- Exercise aim
Please reproduce the data exactly, though every picture must stay out.
*** Data shown Section Begins ***
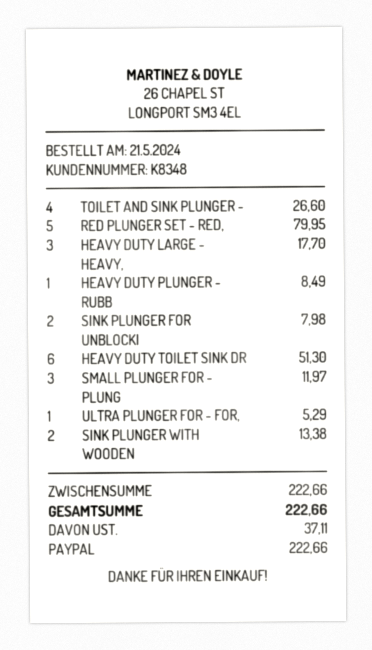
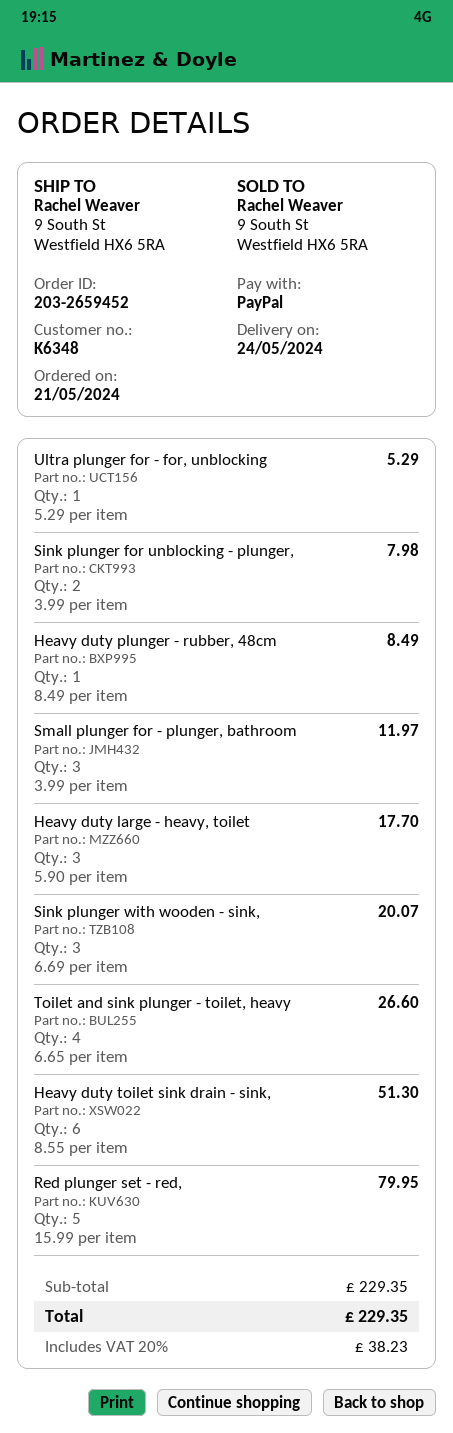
customer number: K8348 -> K6348
SINK PLUNGER WITH WOODEN: 2 for 13.38 -> 3 for 20.07
subtotal: 222.66 -> 229.35
tax: 37.11 -> 38.23
total: 222.66 -> 229.35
*** Data shown Section Ends ***
- Your response
customer number: K8348 -> K6348
SINK PLUNGER WITH WOODEN: 2 for 13.38 -> 3 for 20.07
subtotal: 222.66 -> 229.35
tax: 37.11 -> 38.23
total: 222.66 -> 229.35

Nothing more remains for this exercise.